Niezależny
|
Gdzie kucharek sześć tam nie ma co zjeść.
Tylko co złego jest w tym modelu, że jest tak krytykowany. Brak wnęk chyba nie powinien być powodem boć to MAŁY MODELARZ, czyli pismo nie dla modelarzy, którym raczej natura wzrostu poskąpiła, ale dla MŁODYCH, a ci z wnękami tego modelu mogliby mieć problemy (można porównać z modelem p. Jędryki z DESIGN). Sam model jest duży i raczej skomplikowany i po serii znakomitych (sądząc z opinii kolegów) ale skomplikowanych modeli p.
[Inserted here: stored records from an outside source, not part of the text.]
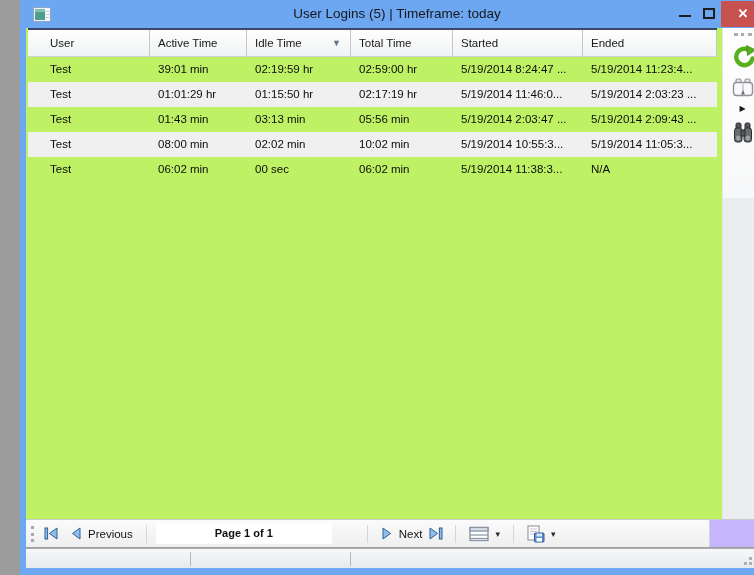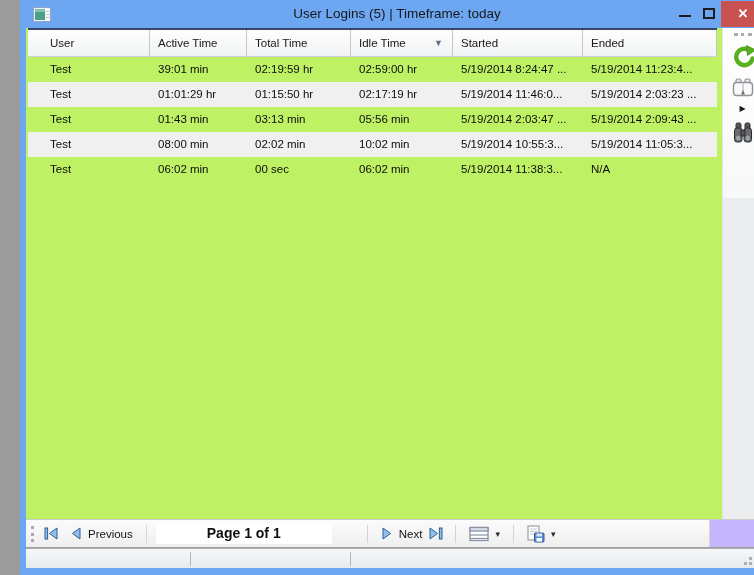"Total Time" div.hcell { order: before "Idle Time" -> after "Idle Time" }
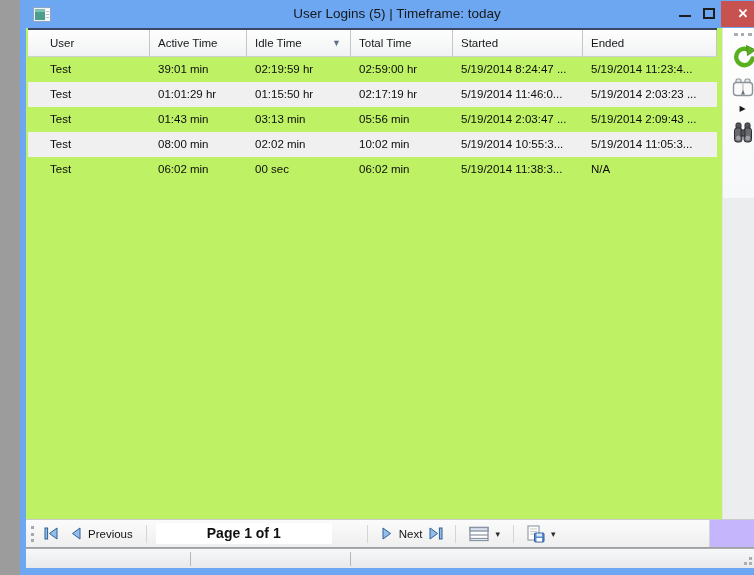"Page 1 of 1" .page-box { font-size: 14px -> 11px }
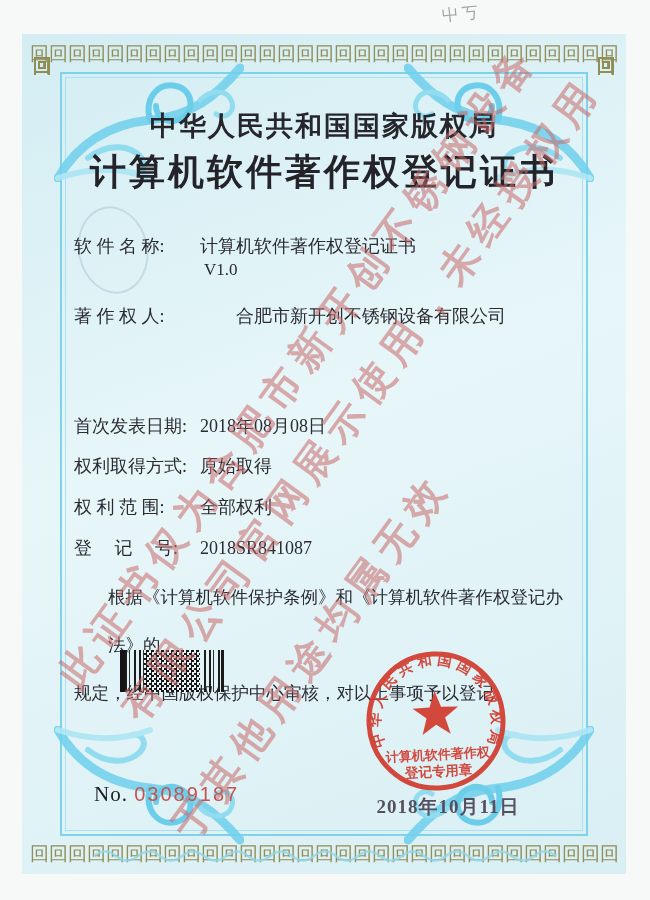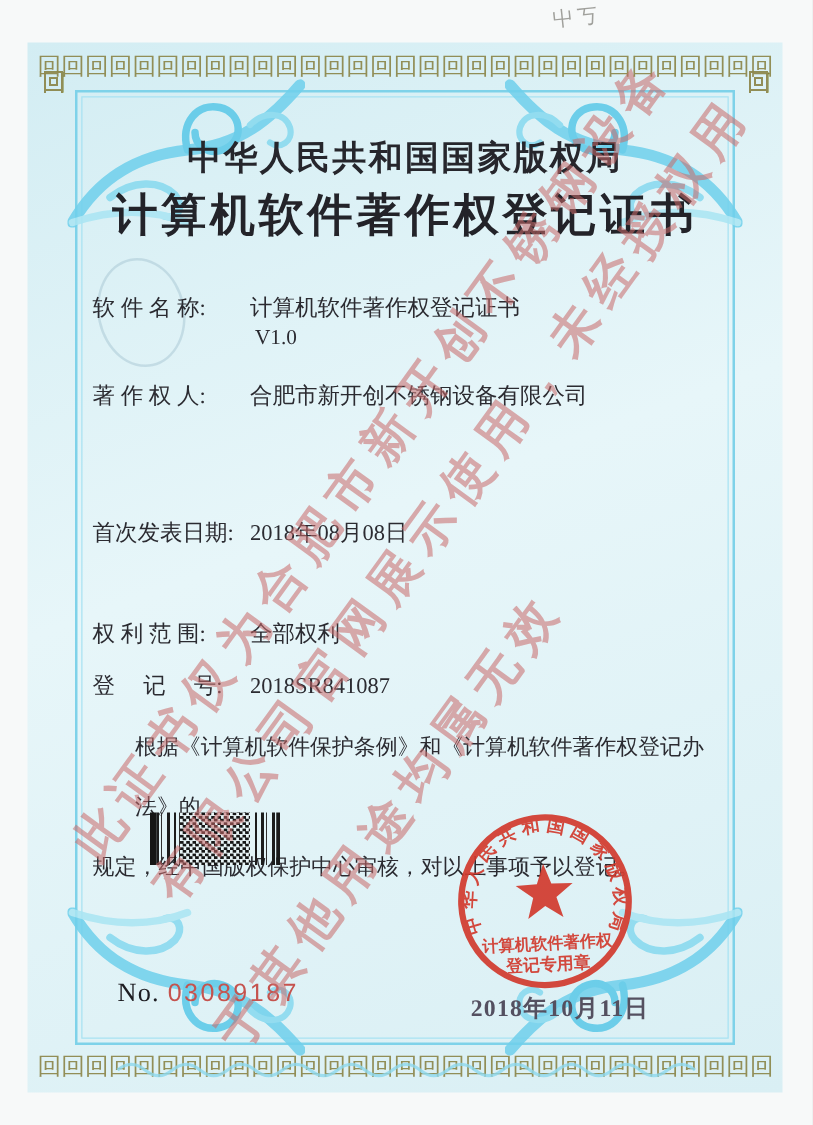"著 作 权 人:" .r1 { gap: none -> 36px }
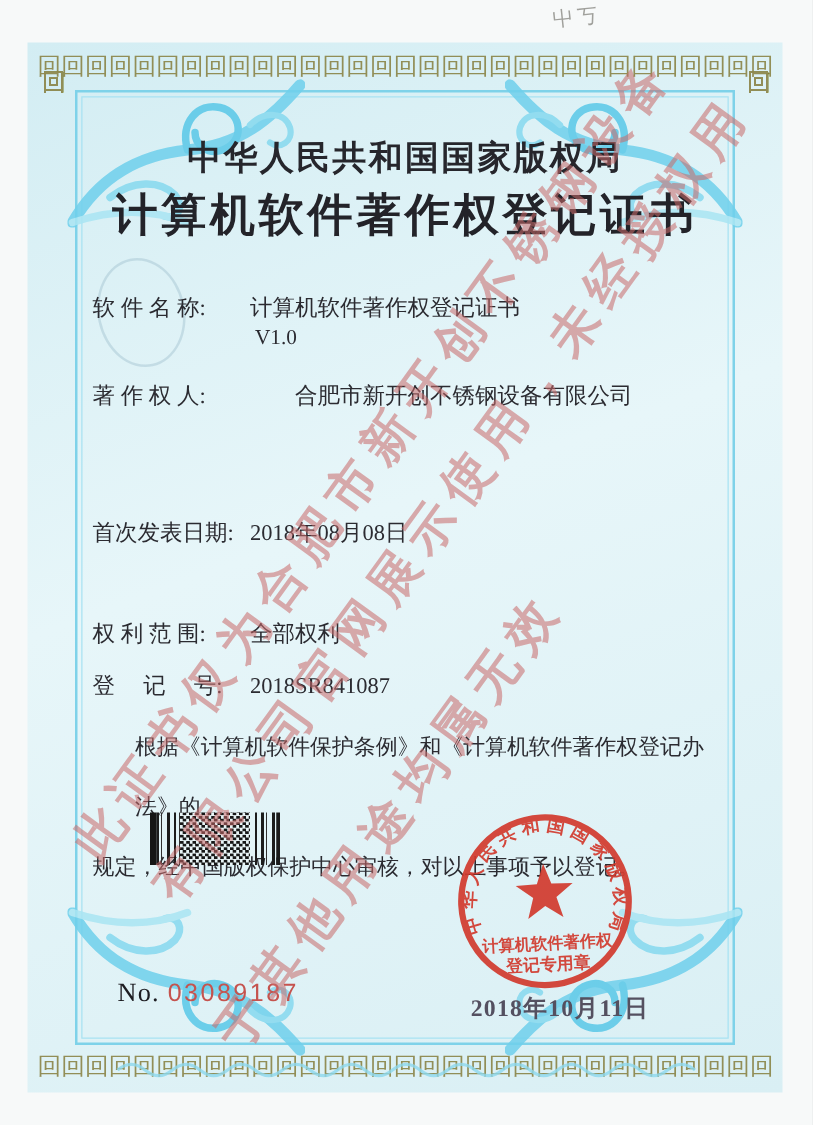"权利取得方式:" div.row { html: none -> <div> <span>权利取得方式:</span> <span>原始取得</span> </div> }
Mistewicza może czas na prostsze. Oczywiście byle były dobre i nadawały się do sklejania. I tu powinno paść pytanie czy da się to skleić, czy kolory poprawne (p. Staszałek ma "talent" do kolorowania), czy oznakowanie zgodne z oryginałem itd. A wygłaszanie sądów, że model jest do d...., dlatego, że myślało się, że projektuje go pan M, a okazało, że jest nim pan B. lub S. jest nie na miejsu. Być może redakcja MM, stosuje zasadę publikowania modeli tylko znajomych królika, ale to tylko domysły i należy oceniać ją po efektach. Więc jak jest z tym modelem, da się z tego coś zrobić czy raczej nie. Kolejna wpadka ala Hawker Hurican czy poprawny prosty model, tylko bez polotu. Konkrety poproszę.